**What is expected**
Leaving all pictures aside, write out the records below precisely as given.

Start of Block

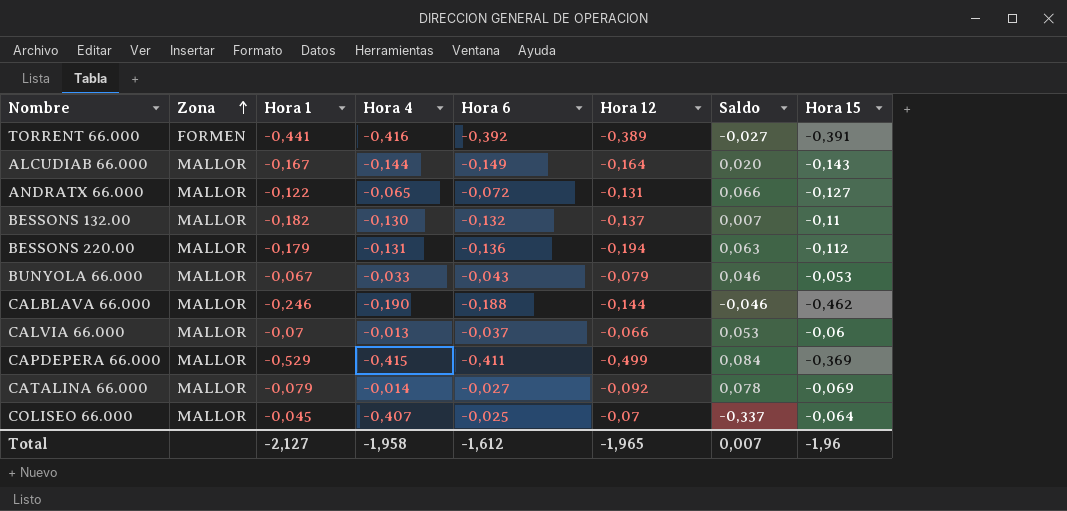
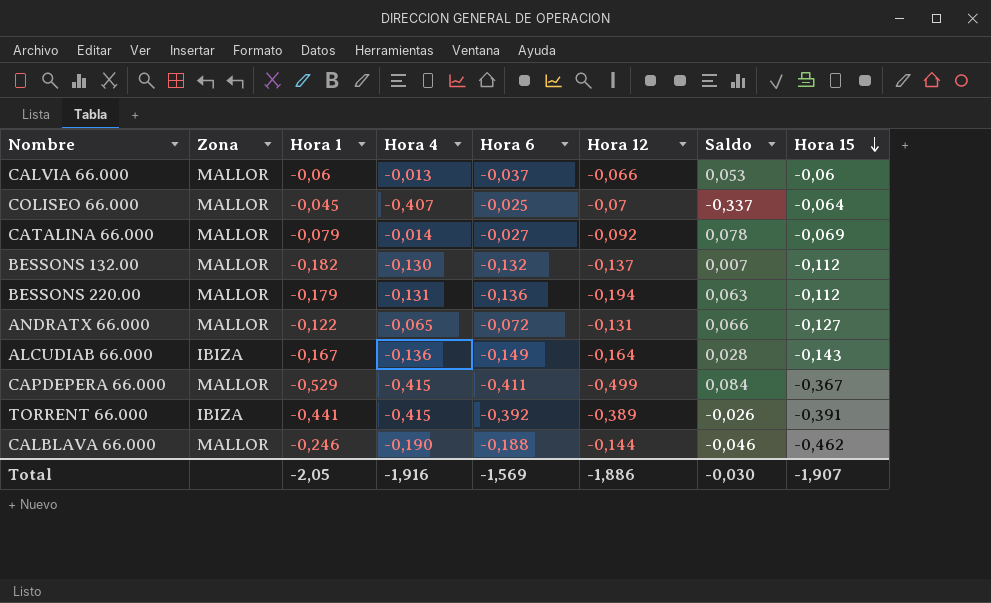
row order: Zona ascending -> Hora 15 descending
row BUNYOLA 66.000: MALLOR | -0,067 | -0,033 | -0,043 | -0,079 | 0,046 | -0,053 -> none
CALVIA 66.000 | Hora 1: -0,07 -> -0,06
BESSONS 132.00 | Hora 15: -0,11 -> -0,112
ALCUDIAB 66.000 | Zona: MALLOR -> IBIZA
ALCUDIAB 66.000 | Hora 4: -0,144 -> -0,136
ALCUDIAB 66.000 | Saldo: 0,020 -> 0,028
CAPDEPERA 66.000 | Hora 15: -0,369 -> -0,367
TORRENT 66.000 | Zona: FORMEN -> IBIZA
TORRENT 66.000 | Hora 4: -0,416 -> -0,415
TORRENT 66.000 | Saldo: -0,027 -> -0,026
Total | Hora 1: -2,127 -> -2,05
Total | Hora 4: -1,958 -> -1,916
Total | Hora 6: -1,612 -> -1,569
Total | Hora 12: -1,965 -> -1,886
Total | Saldo: 0,007 -> -0,030
Total | Hora 15: -1,96 -> -1,907

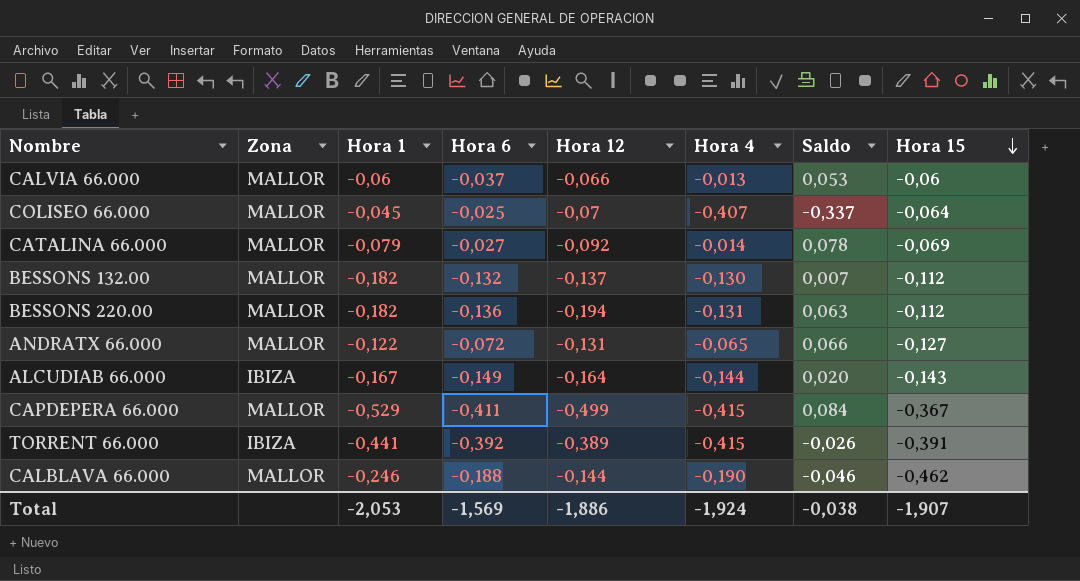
column Hora 4 | position: 4 -> 6
BESSONS 220.00 | Hora 1: -0,179 -> -0,182
ALCUDIAB 66.000 | Hora 4: -0,136 -> -0,144
ALCUDIAB 66.000 | Saldo: 0,028 -> 0,020
Total | Hora 1: -2,05 -> -2,053
Total | Hora 4: -1,916 -> -1,924
Total | Saldo: -0,030 -> -0,038

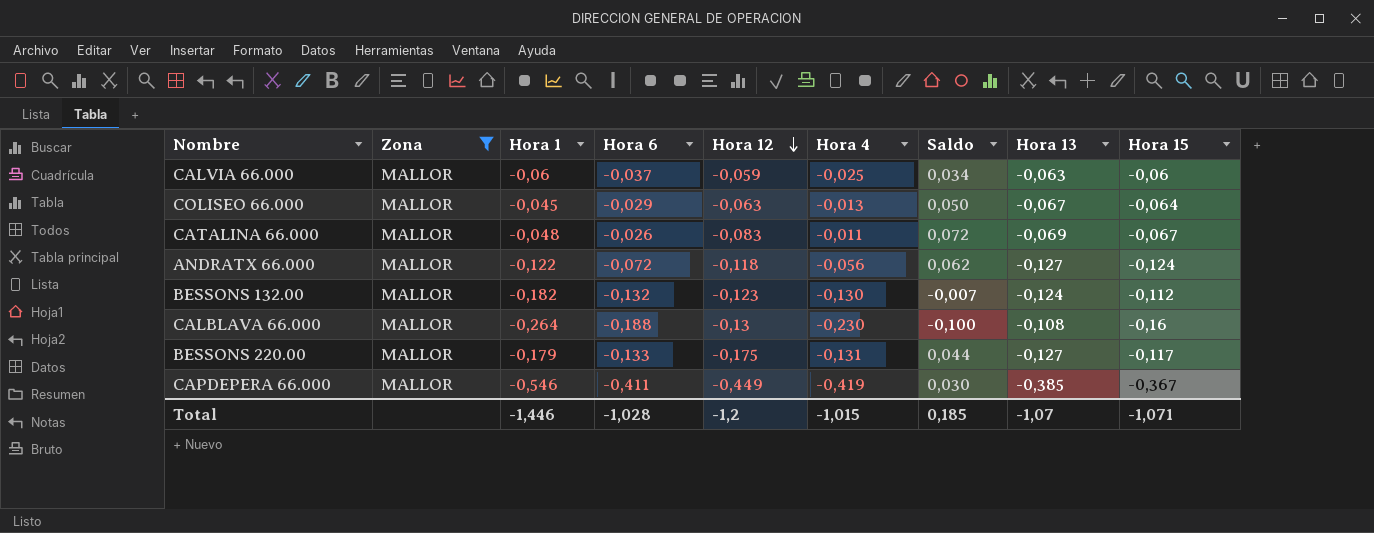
filter: none -> Zona = MALLOR
row order: Hora 15 descending -> Hora 12 descending
column Hora 13 | position: none -> 8
CALVIA 66.000 | Hora 12: -0,066 -> -0,059
CALVIA 66.000 | Hora 4: -0,013 -> -0,025
CALVIA 66.000 | Saldo: 0,053 -> 0,034
COLISEO 66.000 | Hora 6: -0,025 -> -0,029
COLISEO 66.000 | Hora 12: -0,07 -> -0,063
COLISEO 66.000 | Hora 4: -0,407 -> -0,013
COLISEO 66.000 | Saldo: -0,337 -> 0,050
CATALINA 66.000 | Hora 1: -0,079 -> -0,048
CATALINA 66.000 | Hora 6: -0,027 -> -0,026
CATALINA 66.000 | Hora 12: -0,092 -> -0,083
CATALINA 66.000 | Hora 4: -0,014 -> -0,011
CATALINA 66.000 | Saldo: 0,078 -> 0,072
CATALINA 66.000 | Hora 15: -0,069 -> -0,067
ANDRATX 66.000 | Hora 12: -0,131 -> -0,118
ANDRATX 66.000 | Hora 4: -0,065 -> -0,056
ANDRATX 66.000 | Saldo: 0,066 -> 0,062
ANDRATX 66.000 | Hora 15: -0,127 -> -0,124
BESSONS 132.00 | Hora 12: -0,137 -> -0,123
BESSONS 132.00 | Saldo: 0,007 -> -0,007
CALBLAVA 66.000 | Hora 1: -0,246 -> -0,264
CALBLAVA 66.000 | Hora 12: -0,144 -> -0,13
CALBLAVA 66.000 | Hora 4: -0,190 -> -0,230
CALBLAVA 66.000 | Saldo: -0,046 -> -0,100
CALBLAVA 66.000 | Hora 15: -0,462 -> -0,16
BESSONS 220.00 | Hora 1: -0,182 -> -0,179
BESSONS 220.00 | Hora 6: -0,136 -> -0,133
BESSONS 220.00 | Hora 12: -0,194 -> -0,175
BESSONS 220.00 | Saldo: 0,063 -> 0,044
BESSONS 220.00 | Hora 15: -0,112 -> -0,117
CAPDEPERA 66.000 | Hora 1: -0,529 -> -0,546
CAPDEPERA 66.000 | Hora 12: -0,499 -> -0,449
CAPDEPERA 66.000 | Hora 4: -0,415 -> -0,419
CAPDEPERA 66.000 | Saldo: 0,084 -> 0,030
Total | Hora 1: -2,053 -> -1,446
Total | Hora 6: -1,569 -> -1,028
Total | Hora 12: -1,886 -> -1,2
Total | Hora 4: -1,924 -> -1,015
Total | Saldo: -0,038 -> 0,185
Total | Hora 15: -1,907 -> -1,071

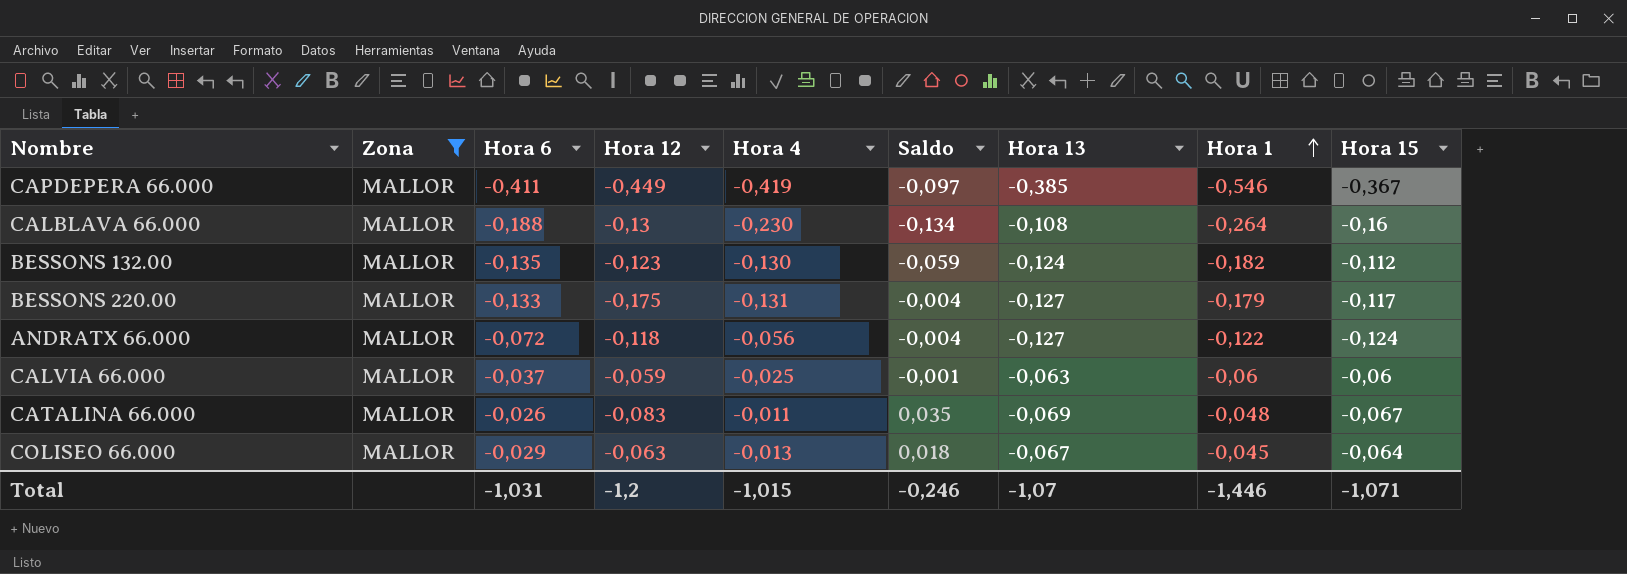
row order: Hora 12 descending -> Hora 1 ascending
column Saldo | formula: [Hora 4] - [Hora 12] -> [Hora 1] - [Hora 12]
column Hora 1 | position: 3 -> 8
BESSONS 132.00 | Hora 6: -0,132 -> -0,135
Total | Hora 6: -1,028 -> -1,031
Total | Saldo: 0,185 -> -0,246

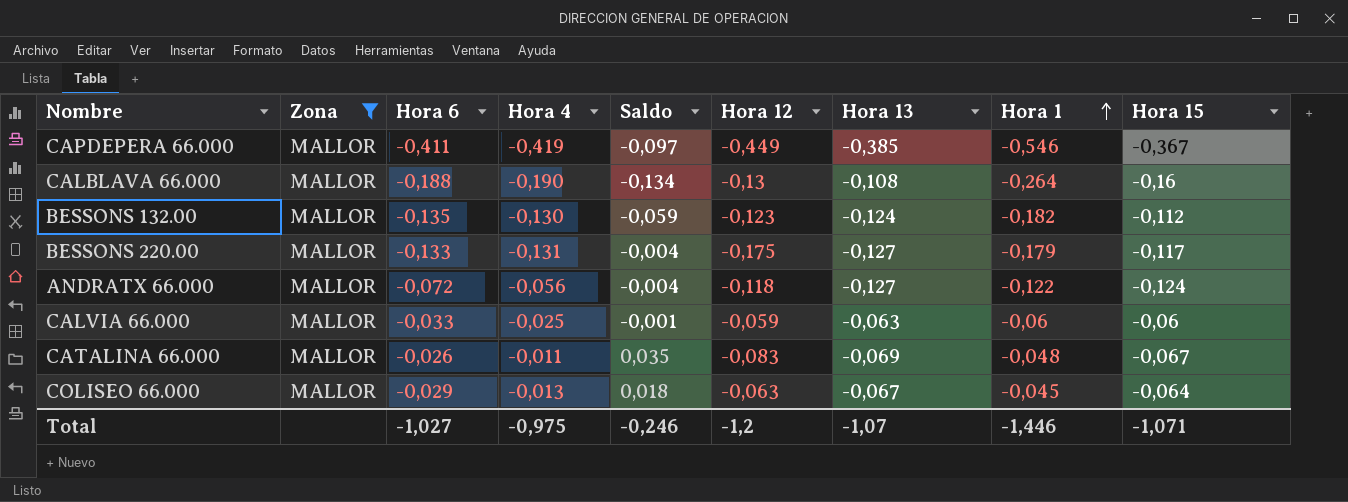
column Hora 12 | position: 4 -> 6
CALBLAVA 66.000 | Hora 4: -0,230 -> -0,190
CALVIA 66.000 | Hora 6: -0,037 -> -0,033
Total | Hora 6: -1,031 -> -1,027
Total | Hora 4: -1,015 -> -0,975

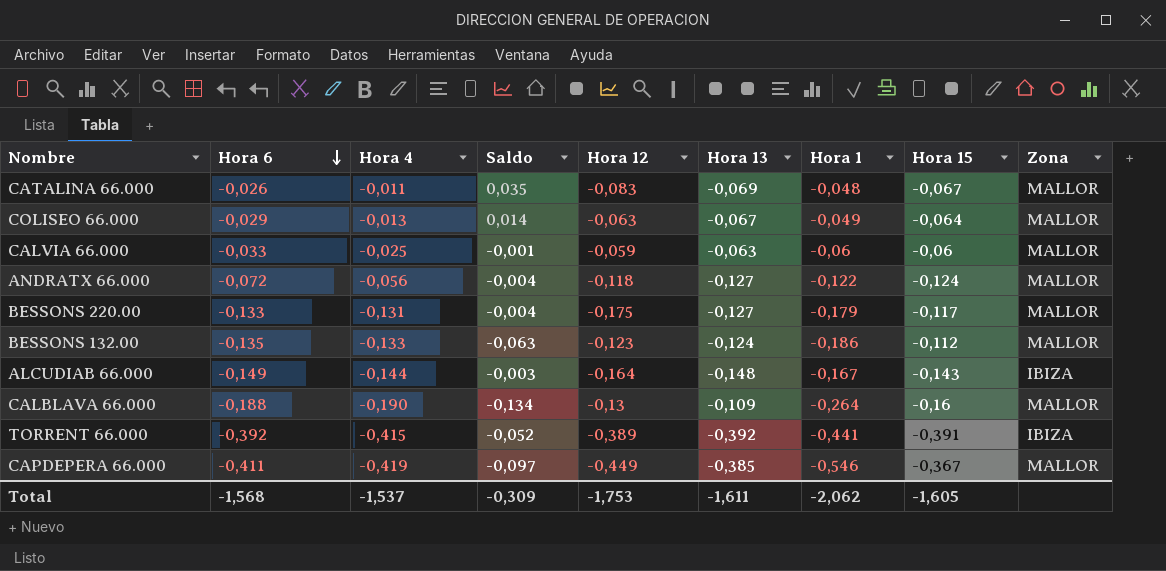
filter: Zona = MALLOR -> none
row order: Hora 1 ascending -> Hora 6 descending
column Zona | position: 2 -> 9
COLISEO 66.000 | Saldo: 0,018 -> 0,014
COLISEO 66.000 | Hora 1: -0,045 -> -0,049
BESSONS 132.00 | Hora 4: -0,130 -> -0,133
BESSONS 132.00 | Saldo: -0,059 -> -0,063
BESSONS 132.00 | Hora 1: -0,182 -> -0,186
CALBLAVA 66.000 | Hora 13: -0,108 -> -0,109
Total | Hora 6: -1,027 -> -1,568
Total | Hora 4: -0,975 -> -1,537
Total | Saldo: -0,246 -> -0,309
Total | Hora 12: -1,2 -> -1,753
Total | Hora 13: -1,07 -> -1,611
Total | Hora 1: -1,446 -> -2,062
Total | Hora 15: -1,071 -> -1,605

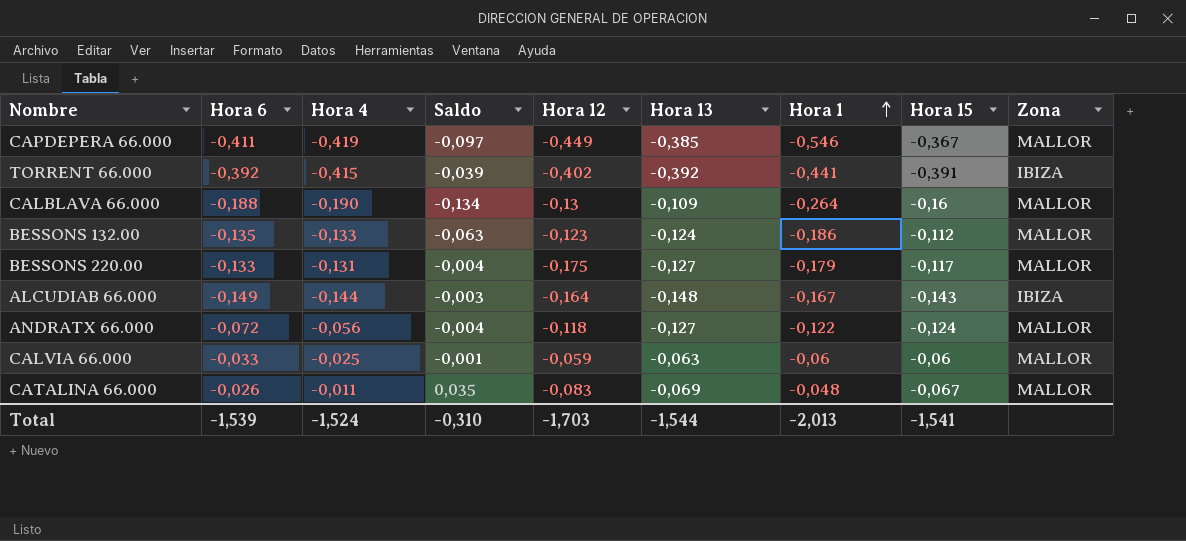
row order: Hora 6 descending -> Hora 1 ascending
row COLISEO 66.000: -0,029 | -0,013 | 0,014 | -0,063 | -0,067 | -0,049 | -0,064 | MALLOR -> none
TORRENT 66.000 | Saldo: -0,052 -> -0,039
TORRENT 66.000 | Hora 12: -0,389 -> -0,402
Total | Hora 6: -1,568 -> -1,539
Total | Hora 4: -1,537 -> -1,524
Total | Saldo: -0,309 -> -0,310
Total | Hora 12: -1,753 -> -1,703
Total | Hora 13: -1,611 -> -1,544
Total | Hora 1: -2,062 -> -2,013
Total | Hora 15: -1,605 -> -1,541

End of Block

**Result of this exercise**
row order: Zona ascending -> Hora 15 descending
row BUNYOLA 66.000: MALLOR | -0,067 | -0,033 | -0,043 | -0,079 | 0,046 | -0,053 -> none
CALVIA 66.000 | Hora 1: -0,07 -> -0,06
BESSONS 132.00 | Hora 15: -0,11 -> -0,112
ALCUDIAB 66.000 | Zona: MALLOR -> IBIZA
ALCUDIAB 66.000 | Hora 4: -0,144 -> -0,136
ALCUDIAB 66.000 | Saldo: 0,020 -> 0,028
CAPDEPERA 66.000 | Hora 15: -0,369 -> -0,367
TORRENT 66.000 | Zona: FORMEN -> IBIZA
TORRENT 66.000 | Hora 4: -0,416 -> -0,415
TORRENT 66.000 | Saldo: -0,027 -> -0,026
Total | Hora 1: -2,127 -> -2,05
Total | Hora 4: -1,958 -> -1,916
Total | Hora 6: -1,612 -> -1,569
Total | Hora 12: -1,965 -> -1,886
Total | Saldo: 0,007 -> -0,030
Total | Hora 15: -1,96 -> -1,907

column Hora 4 | position: 4 -> 6
BESSONS 220.00 | Hora 1: -0,179 -> -0,182
ALCUDIAB 66.000 | Hora 4: -0,136 -> -0,144
ALCUDIAB 66.000 | Saldo: 0,028 -> 0,020
Total | Hora 1: -2,05 -> -2,053
Total | Hora 4: -1,916 -> -1,924
Total | Saldo: -0,030 -> -0,038

filter: none -> Zona = MALLOR
row order: Hora 15 descending -> Hora 12 descending
column Hora 13 | position: none -> 8
CALVIA 66.000 | Hora 12: -0,066 -> -0,059
CALVIA 66.000 | Hora 4: -0,013 -> -0,025
CALVIA 66.000 | Saldo: 0,053 -> 0,034
COLISEO 66.000 | Hora 6: -0,025 -> -0,029
COLISEO 66.000 | Hora 12: -0,07 -> -0,063
COLISEO 66.000 | Hora 4: -0,407 -> -0,013
COLISEO 66.000 | Saldo: -0,337 -> 0,050
CATALINA 66.000 | Hora 1: -0,079 -> -0,048
CATALINA 66.000 | Hora 6: -0,027 -> -0,026
CATALINA 66.000 | Hora 12: -0,092 -> -0,083
CATALINA 66.000 | Hora 4: -0,014 -> -0,011
CATALINA 66.000 | Saldo: 0,078 -> 0,072
CATALINA 66.000 | Hora 15: -0,069 -> -0,067
ANDRATX 66.000 | Hora 12: -0,131 -> -0,118
ANDRATX 66.000 | Hora 4: -0,065 -> -0,056
ANDRATX 66.000 | Saldo: 0,066 -> 0,062
ANDRATX 66.000 | Hora 15: -0,127 -> -0,124
BESSONS 132.00 | Hora 12: -0,137 -> -0,123
BESSONS 132.00 | Saldo: 0,007 -> -0,007
CALBLAVA 66.000 | Hora 1: -0,246 -> -0,264
CALBLAVA 66.000 | Hora 12: -0,144 -> -0,13
CALBLAVA 66.000 | Hora 4: -0,190 -> -0,230
CALBLAVA 66.000 | Saldo: -0,046 -> -0,100
CALBLAVA 66.000 | Hora 15: -0,462 -> -0,16
BESSONS 220.00 | Hora 1: -0,182 -> -0,179
BESSONS 220.00 | Hora 6: -0,136 -> -0,133
BESSONS 220.00 | Hora 12: -0,194 -> -0,175
BESSONS 220.00 | Saldo: 0,063 -> 0,044
BESSONS 220.00 | Hora 15: -0,112 -> -0,117
CAPDEPERA 66.000 | Hora 1: -0,529 -> -0,546
CAPDEPERA 66.000 | Hora 12: -0,499 -> -0,449
CAPDEPERA 66.000 | Hora 4: -0,415 -> -0,419
CAPDEPERA 66.000 | Saldo: 0,084 -> 0,030
Total | Hora 1: -2,053 -> -1,446
Total | Hora 6: -1,569 -> -1,028
Total | Hora 12: -1,886 -> -1,2
Total | Hora 4: -1,924 -> -1,015
Total | Saldo: -0,038 -> 0,185
Total | Hora 15: -1,907 -> -1,071

row order: Hora 12 descending -> Hora 1 ascending
column Saldo | formula: [Hora 4] - [Hora 12] -> [Hora 1] - [Hora 12]
column Hora 1 | position: 3 -> 8
BESSONS 132.00 | Hora 6: -0,132 -> -0,135
Total | Hora 6: -1,028 -> -1,031
Total | Saldo: 0,185 -> -0,246

column Hora 12 | position: 4 -> 6
CALBLAVA 66.000 | Hora 4: -0,230 -> -0,190
CALVIA 66.000 | Hora 6: -0,037 -> -0,033
Total | Hora 6: -1,031 -> -1,027
Total | Hora 4: -1,015 -> -0,975

filter: Zona = MALLOR -> none
row order: Hora 1 ascending -> Hora 6 descending
column Zona | position: 2 -> 9
COLISEO 66.000 | Saldo: 0,018 -> 0,014
COLISEO 66.000 | Hora 1: -0,045 -> -0,049
BESSONS 132.00 | Hora 4: -0,130 -> -0,133
BESSONS 132.00 | Saldo: -0,059 -> -0,063
BESSONS 132.00 | Hora 1: -0,182 -> -0,186
CALBLAVA 66.000 | Hora 13: -0,108 -> -0,109
Total | Hora 6: -1,027 -> -1,568
Total | Hora 4: -0,975 -> -1,537
Total | Saldo: -0,246 -> -0,309
Total | Hora 12: -1,2 -> -1,753
Total | Hora 13: -1,07 -> -1,611
Total | Hora 1: -1,446 -> -2,062
Total | Hora 15: -1,071 -> -1,605

row order: Hora 6 descending -> Hora 1 ascending
row COLISEO 66.000: -0,029 | -0,013 | 0,014 | -0,063 | -0,067 | -0,049 | -0,064 | MALLOR -> none
TORRENT 66.000 | Saldo: -0,052 -> -0,039
TORRENT 66.000 | Hora 12: -0,389 -> -0,402
Total | Hora 6: -1,568 -> -1,539
Total | Hora 4: -1,537 -> -1,524
Total | Saldo: -0,309 -> -0,310
Total | Hora 12: -1,753 -> -1,703
Total | Hora 13: -1,611 -> -1,544
Total | Hora 1: -2,062 -> -2,013
Total | Hora 15: -1,605 -> -1,541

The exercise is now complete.